What will happen, if ICANN is placed under the authority of weaker management, is that every little tin pot dictator and authoritarian regime will attempt to impose their authority over their corner of it. And instead of ICANNs current policy of keeping local autocrats at arms length, they will be forced into supporting their authority.
Have gnu, will travel.
Translation: While this is never going to happen
SJW's don't eliminate discrimination. They just expropriate it for themselves.
The USA is by far the worst country to run ICANN, with the exception of all the others.
I mean sure, the USA spy on everyone, but then everyone else has tried to get into that game as much as possible anyway through data sharing and so on.
The US will take down things at the behest of the copyright cartel, but they still allow things which other countries outlaw on various "moral" grounds. So if you don't like the USA's takedowns, you won't like anyone else's either.
And the list goes on.
Do I like what the US does in this regard? HELL NO! But I fairly sure I might like another group even less.
SJW n. One who posts facts.
I don't see the big deal. The only thing they really control is registered blocks of IP addresses. As far as domain names... it's since different DNS services can compete side by side; anyone can come up with an alternative system.
One can easily alias domain names from one system into their own top level domain like:
microsoft.com.icann
Furthermore programs could then have search paths for multiple domain system.
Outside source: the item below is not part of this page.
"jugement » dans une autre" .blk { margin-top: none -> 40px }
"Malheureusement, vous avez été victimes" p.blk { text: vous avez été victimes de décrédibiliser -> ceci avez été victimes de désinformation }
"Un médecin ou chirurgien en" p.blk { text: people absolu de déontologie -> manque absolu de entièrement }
The system is easily extended. An improvement on this would be if web sites that instead did something like a cname to a GUID and then the GUID/PubKey and that is what is then resolved to an IP address.
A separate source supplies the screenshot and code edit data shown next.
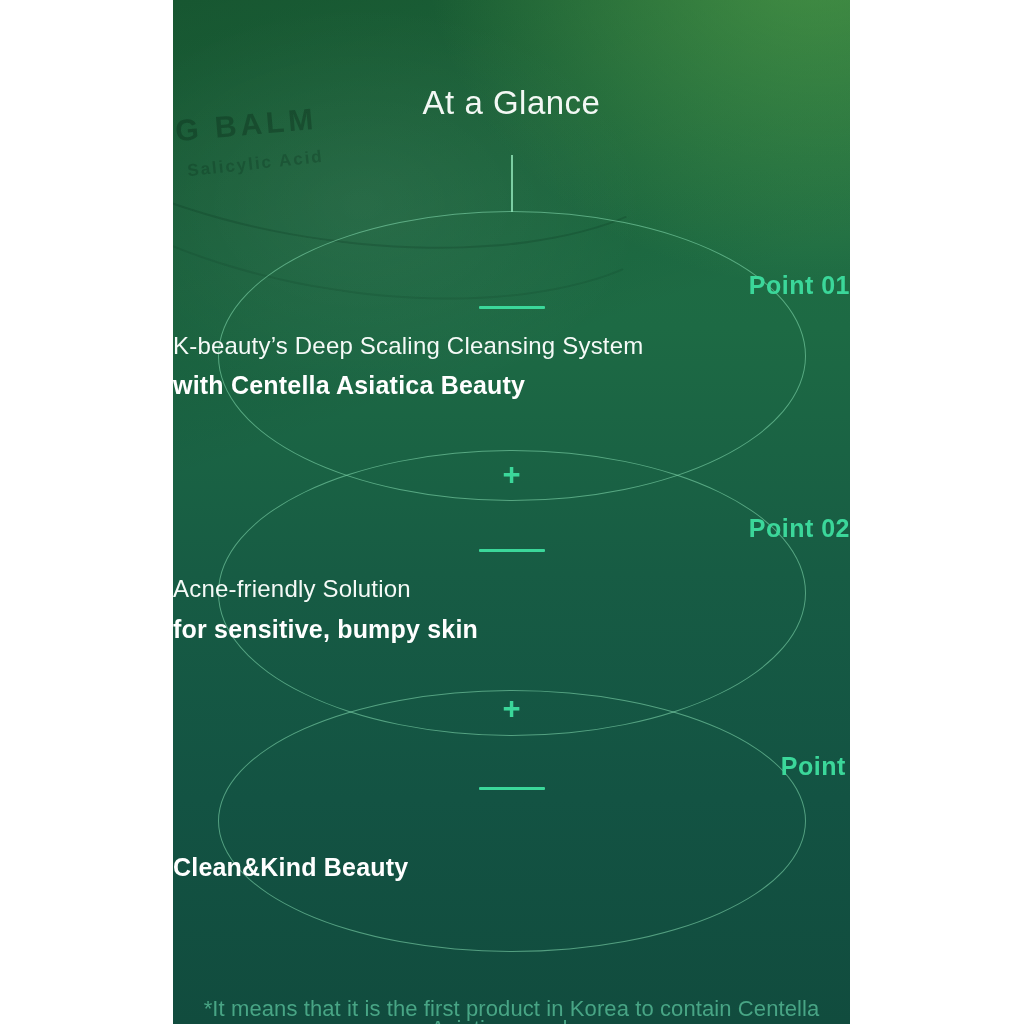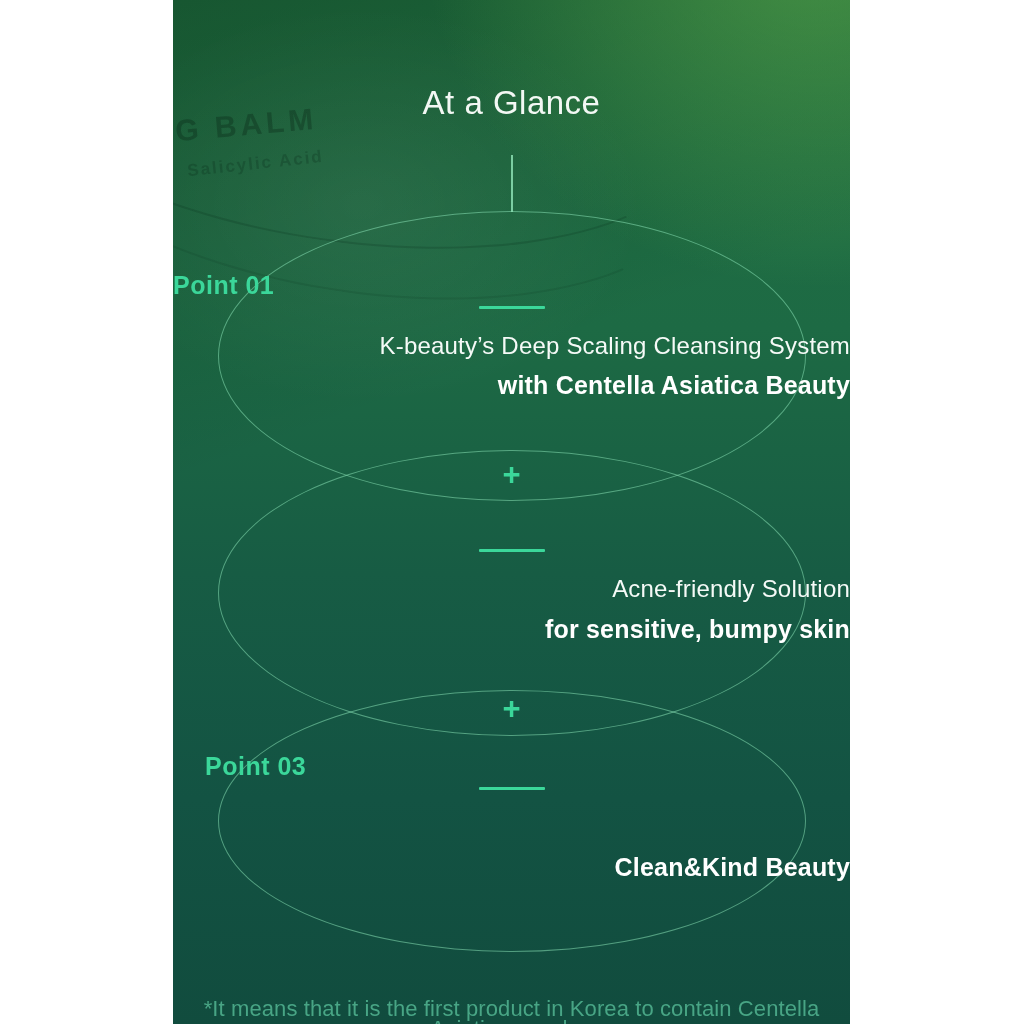"Point 01" .point-label { text-align: left -> right }
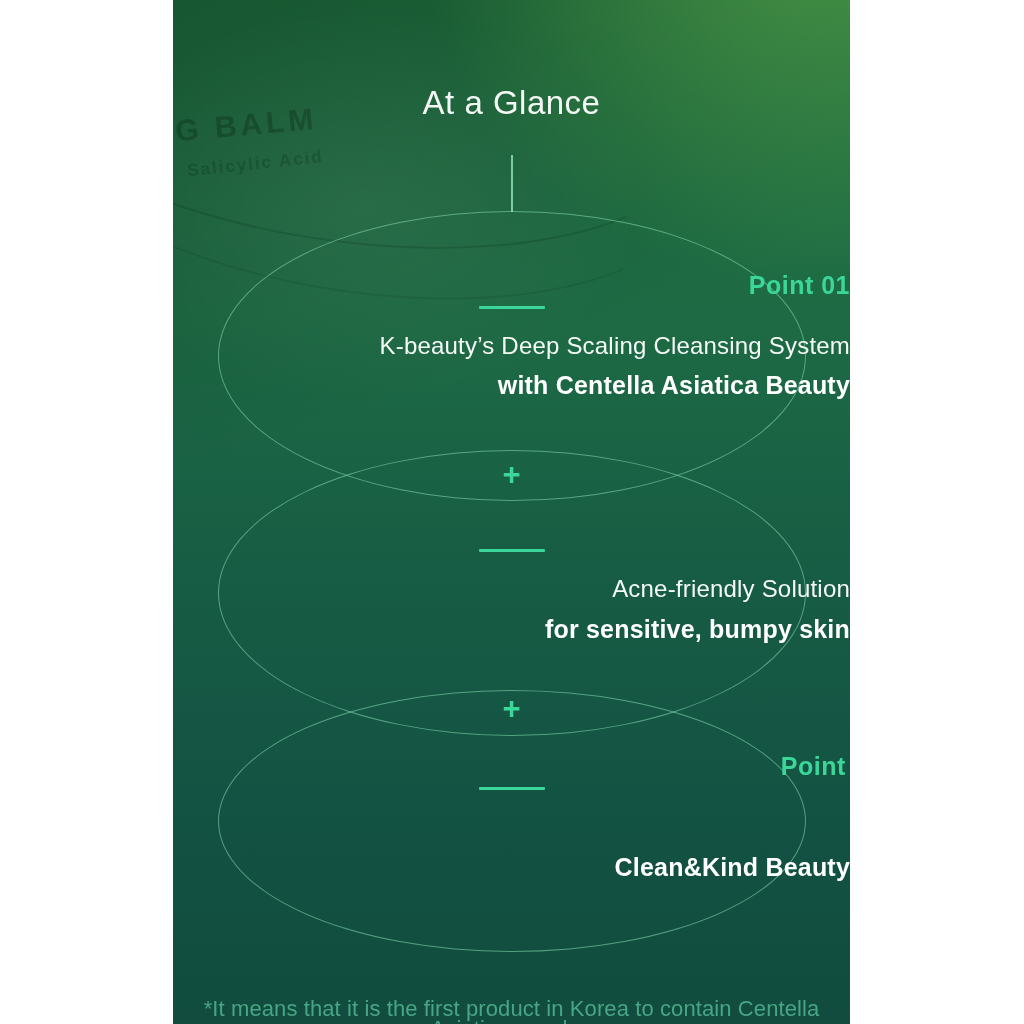"K-beauty’s Deep Scaling Cleansing System" .body-line { text-align: right -> left }
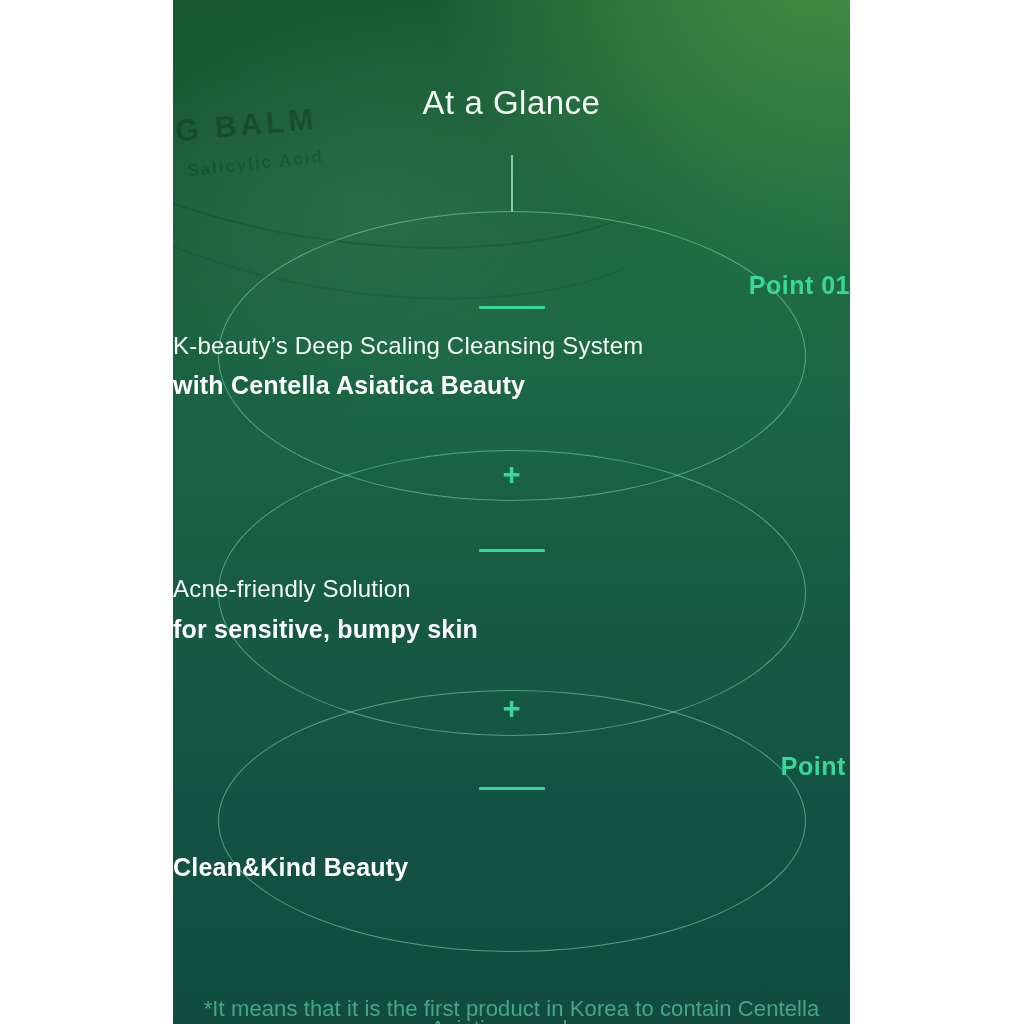"Point 02" div.point-label { html: none -> <div>Point 02</div> }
What I would like to see is them forcing the issue of IPv6. Such as in order to renew your IPv4 block you must insure that a certain percentage of your network is IPv6 with this number growing year after year. Also they could reduce the blocks of already assigned IPv4 addresses. It's not like people/businesses don't have alternative in IPv6.
The Internet wasn't something the world did overnight.
The US taxes payers flipped the bill for the hardware, and research when there was nothing.
The US should be payed in full plus interest before we give any of it up.
Besides do you think that any other government or even the UN can do better...
You misspelled "Hillary Clinton will accept bribes from anyone in the world, as shown by the donation list to the Clinton Foundation. But that was while she was Secretary of State, not a member of congress...
Lawrence Person (lawrencepersonh@gmailh.com (remove all "h"s to mail)
http://www.lawrenceperson.com/
America invented the bloody thing. Why *shouldn't* America keep control over it?